Depois que parte do teto explodiu, a entrada de oxigênio – combinada com a temperatura extremamente alta do combustível do reator e do grafite moderador – produziu um incêndio da grafite. Este incêndio contribuiu para espalhar o material radioativo e contaminar as áreas vizinhas. Houve problemas estruturais na construção da estrutura do reator, que se tivesse sido construído de forma adequada e conforme os manuais da época, teria dirimido o escape da radiação.

Sequência de eventos

De 26 de abril até 4 de maio de 1986 – a maior parte da radiação foi emitida nos primeiros dez dias. Inicialmente houve predominância de ventos norte e noroeste. No final de abril o vento mudou para sul e sudeste. As chuvas locais frequentes fizeram com que a radiação fosse distribuída local e regionalmente.

De 27 de abril a 5 de maio de 1986 – aproximadamente 1.800 helicópteros jogaram cerca de 5.000 toneladas de material extintor, como areia e chumbo, sobre o reator que ainda queimava.

27 de abril de 1986 – os habitantes da cidade de Pripiat foram evacuados.

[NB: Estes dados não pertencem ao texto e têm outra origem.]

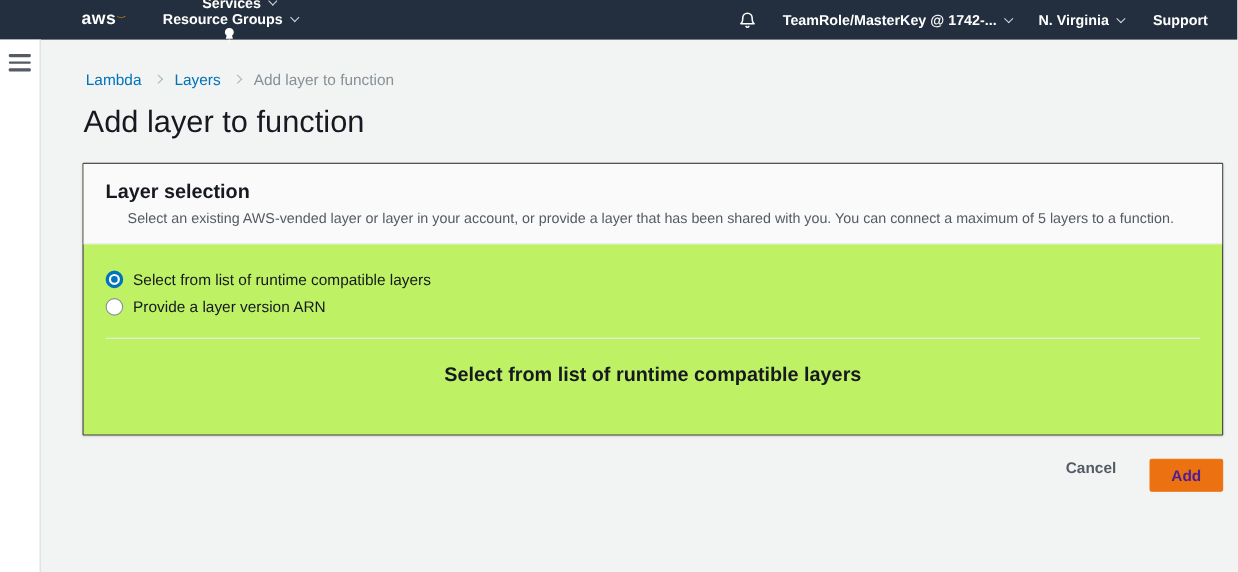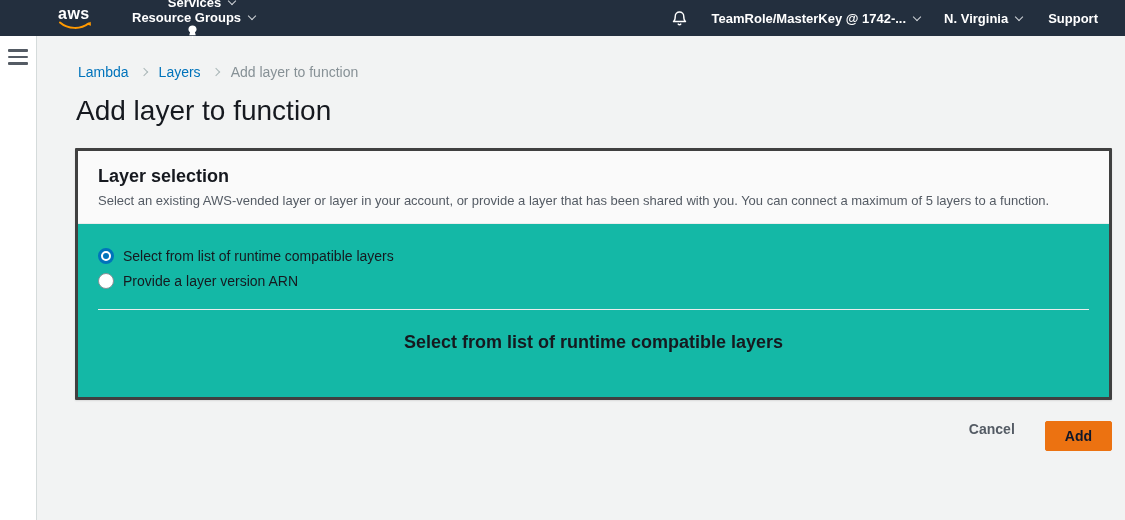--- a/index.html
+++ b/index.html
@@ -4,21 +4,21 @@
 <style>
   * { margin:0; padding:0; box-sizing:border-box; }
   html,body { width:1125px; height:520px; overflow:hidden; }
   body { font-family:"Liberation Sans", sans-serif; background:#f2f3f3; color:#16191f; }
 
   
   .topnav {
     height:36px; background:#232f3e; display:flex; align-items:center;
     padding:0 15px 0 0; color:#fff;
   }
-  .logo { display:flex; flex-direction:column; align-items:flex-start; margin-left:58px; width:40px; cursor:pointer; }
+  .logo { display:flex; flex-direction:row; align-items:flex-start; margin-left:74px; width:40px; cursor:pointer; }
   .logo-text { font-size:16px; font-weight:bold; letter-spacing:0.5px; line-height:14px; }
   .nav-left { display:flex; align-items:center;flex-direction:column; }
   .nav-item { display:flex; align-items:center; font-size:13px; font-weight:bold; color:#fff; cursor:pointer; }
   .nav-item.services { margin-left:50px; }
   .nav-item.resource-groups { margin-left:34px; }
   .chev {
     display:inline-block; width:6px; height:6px;
     border-right:1.6px solid #d0d4d9; border-bottom:1.6px solid #d0d4d9;
     transform:rotate(45deg); margin-left:8px; margin-top:-3px;
   }
@@ -44,26 +44,26 @@
     display:inline-block; width:6px; height:6px;
     border-right:1.6px solid #aab7b8; border-bottom:1.6px solid #aab7b8;
     transform:rotate(-45deg); margin:0 12px;
   }
   .crumb-current { color:#879196; }
 
   .page-title { font-size:28px; font-weight:500; color:#16191f; margin:15px 0 0 1px; }
 
   
   .card {
-    background:#14b8a6; border:3px solid #404040; border-radius:1px;
+    background:#bef264; border:1px solid #404040; border-radius:1px;
     box-shadow:0 1px 2px rgba(0,0,0,0.10); margin-top:21px;
   }
   .card-header { background:#fafafa; border-bottom:1px solid #eaeded; padding:15px 20px; }
   .card-title { font-size:18px; font-weight:bold; color:#16191f; }
-  .card-desc { font-size:13px; color:#545b64; margin-top:6px; }
+  .card-desc { font-size:13px; color:#545b64; margin-top:6px;margin-left:20px; }
   .card-body { padding:24px 20px 28px;text-align:center; }
 
   .radio-row { display:flex; align-items:center; margin-bottom:9px; cursor:pointer; }
   .radio-outer {
     width:16px; height:16px; border-radius:50%; background:#fff;
     display:flex; align-items:center; justify-content:center; flex:0 0 16px;
   }
   .radio-outer.selected { border:3px solid #0073bb; }
   .radio-outer.unselected { border:1px solid #879196; }
   .radio-dot { width:6px; height:6px; border-radius:50%; background:#0073bb; }
@@ -83,21 +83,21 @@
   .select-value { font-size:14px; color:#16191f; flex:1; }
   .select-arrow {
     width:0; height:0; border-left:5px solid transparent; border-right:5px solid transparent;
     border-top:7px solid #545b64; margin-left:8px;
   }
 
   
   .footer-actions { display:flex; justify-content:flex-end; align-items:flex-start; gap:30px; margin-top:21px; }
   .cancel-btn { font-size:14px; font-weight:bold; color:#545b64; background:none; border:none;
     font-family:"Liberation Sans", sans-serif; cursor:pointer; }
-  .add-btn { font-size:14px; font-weight:bold; color:#0f172a; background:#ec7211; border:1px solid #ec7211;
+  .add-btn { font-size:14px; font-weight:bold; color:#4c1d95; background:#ec7211; border:1px solid #ec7211;
     border-radius:2px; padding:6px 19px; font-family:"Liberation Sans", sans-serif; cursor:pointer; }
 </style>
 </head>
 <body>
 
 <header class="topnav">
   <div class="logo">
     <span class="logo-text">aws</span>
     <svg width="34" height="9" viewBox="0 0 34 9">
       <path d="M2 1.5 C 10 8.5, 23 8.5, 30.5 2.5" stroke="#ff9900" stroke-width="2" fill="none" stroke-linecap="round"></path>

28 de abril de 1986, 23 horas – um laboratório de pesquisas nucleares da Dinamarca anunciou a ocorrência do acidente nuclear em Tchernobil.

29 de abril de 1986 – o acidente nuclear de Tchernobil foi divulgado como notícia pela primeira vez, na Alemanha.

De 26 de abril a 5 de maio 1986 – durante os 10 dias após o acidente, 130 mil pessoas foram evacuadas.

6 de maio de 1986 – cessou a emissão radioativa.

De 15 de maio a 16 de maio de 1986 – novos focos de incêndio e emissão radioativa.

23 de maio de 1986 – o governo soviético ordenou a distribuição de solução de iodo à população.

Novembro de 1986
– o "sarcófago" que abriga o reator foi concluído. Ele destina-se a absorver a radiação e conter o combustível remanescente. Considerado uma medida provisória e construído para durar de 20 a 30 anos, seu maior problema é a falta de estabilidade, pois, como foi construído às pressas, há risco de ferrugem nas vigas.

1989 – o governo soviético embargou a construção dos reatores 5 e 6 da usina.

12 de dezembro de 2000 – depois de várias negociações internacionais, a usina de Tchernobil foi desativada.